← Back to context

Comment by xrd

1 day ago

This is why I asked this question yesterday:

"Ask HN: Why don't programming language foundations offer "smol" models?"

https://news.ycombinator.com/item?id=45840078

If I could run smol single language models myself, I would not have to worry.

> I wonder why I can't find a model that only does Python and is good only at that

I don't think it's that easy.
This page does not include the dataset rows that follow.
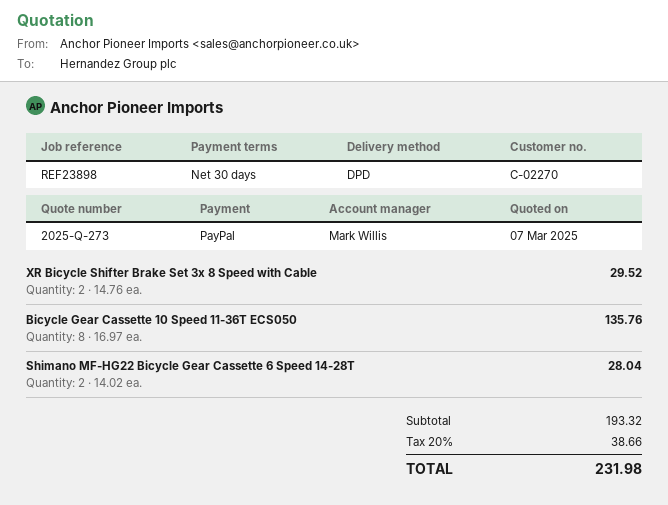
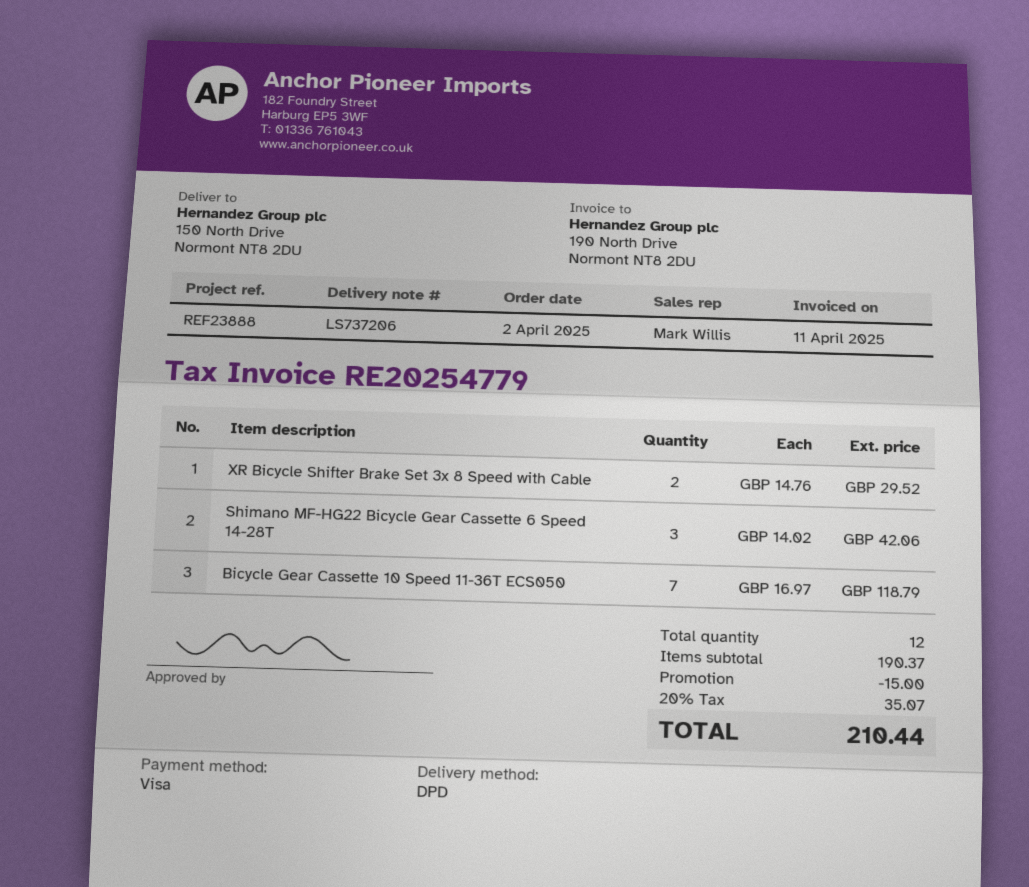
reference: REF23898 -> REF23888
payment method: PayPal -> Visa
Bicycle Gear Cassette 10 Speed 11-36T ECS050: 8 x 16.97 = 135.76 -> 7 x 16.97 = 118.79
Shimano MF-HG22 Bicycle Gear Cassette 6 Speed 14-28T: 2 x 14.02 = 28.04 -> 3 x 14.02 = 42.06
subtotal: 193.32 -> 190.37
discount: none -> 15.00
tax: 20% = 38.66 -> 20% = 35.07
total: 231.98 -> 210.44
The times I've trained my own tiny models on just one language (programming or otherwise), they tend to get worse results than the models I've trained where I've chucked in all the languages I had at hand, even when testing just for single languages.

It seems somewhat intuitive to me that it works like that too, programming in different (mainstream) languages is more similar than it's different (especially when 90% of all the source code is Algol-like), so makes sense there is a lot of cross-learning across languages.
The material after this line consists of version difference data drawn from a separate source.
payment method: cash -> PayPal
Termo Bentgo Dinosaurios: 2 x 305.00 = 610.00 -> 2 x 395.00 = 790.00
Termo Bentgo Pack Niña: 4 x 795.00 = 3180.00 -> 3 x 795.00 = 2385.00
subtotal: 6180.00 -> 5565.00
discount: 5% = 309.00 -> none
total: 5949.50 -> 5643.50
The answer to most convenient solutions is money. There's no money in that.

  • And or, the lower parameter models are straight up less effective than the giants? Why is anyone paying for sonnet and opus if mixtral could do what they do?
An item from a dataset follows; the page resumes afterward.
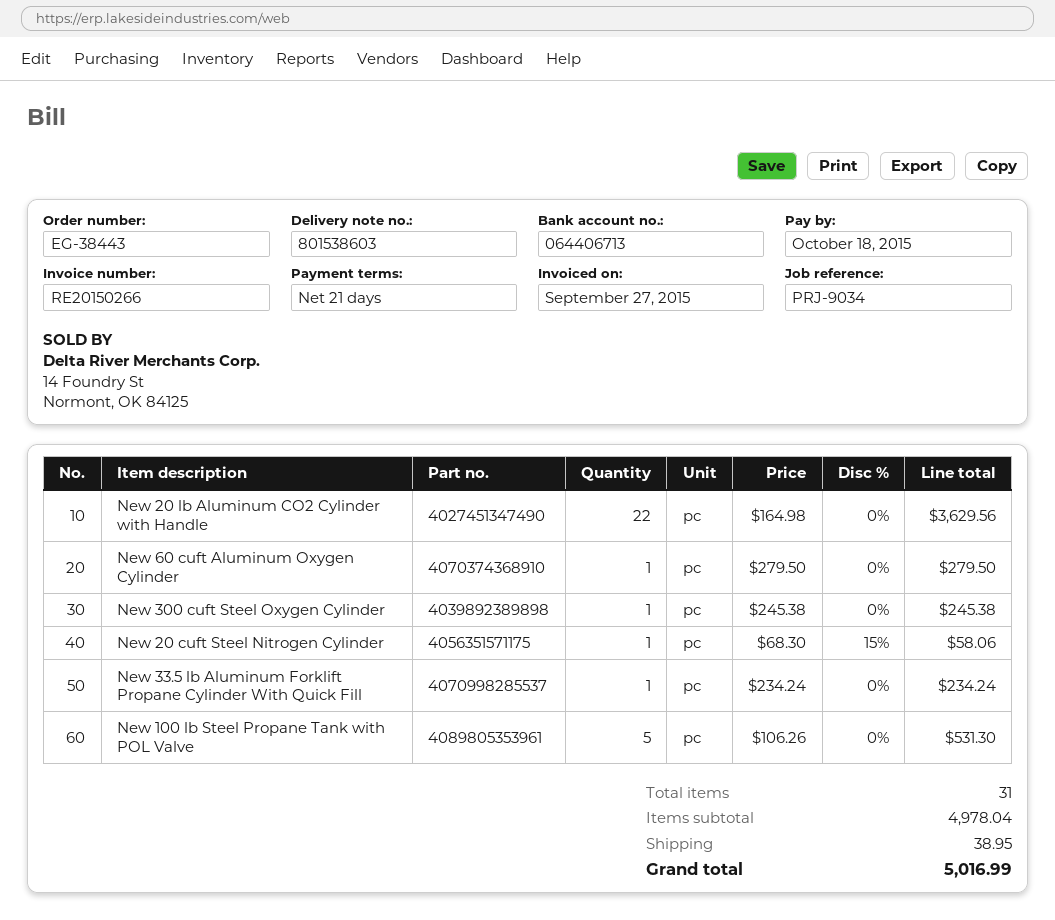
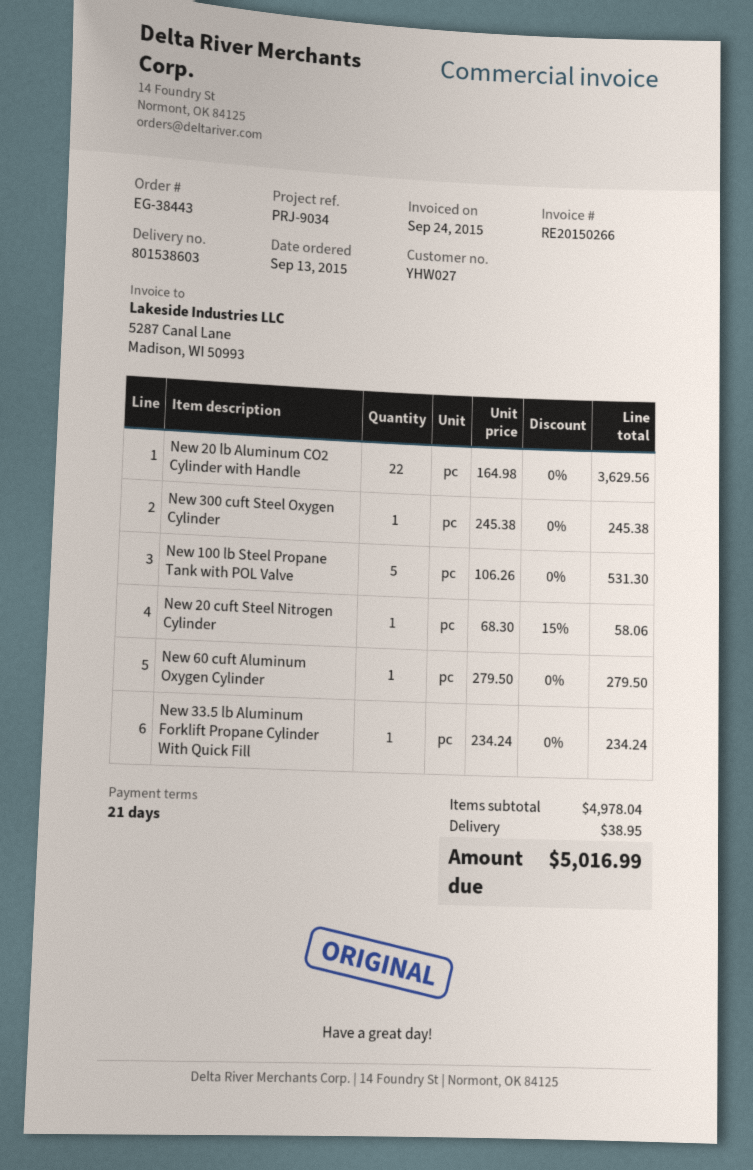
invoice date: 2015-09-27 -> 2015-09-24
  • But, for example, Zig as a language has prominent corporate support. And, Mitchell Hashimoto is incredibly active and a billionaire. It feels like this would be a rational way to expand the usage of a language.

because a smol model that any of the nonprofits could feasibly afford to train would be useless for actual code generation.

Hell, even the huge foundational models are still useless in most scenarios.

Have you even tried Qwen3-Coder-30B-A3B?

  • Qwen3 Coder 30B A3B is shockingly capable for its parameter count, but I wouldn't overlook how much weight the words "for its parameter count" are carrying here.

  • I haven't. I will.

    I wonder if you could ablate everything except for a specific language.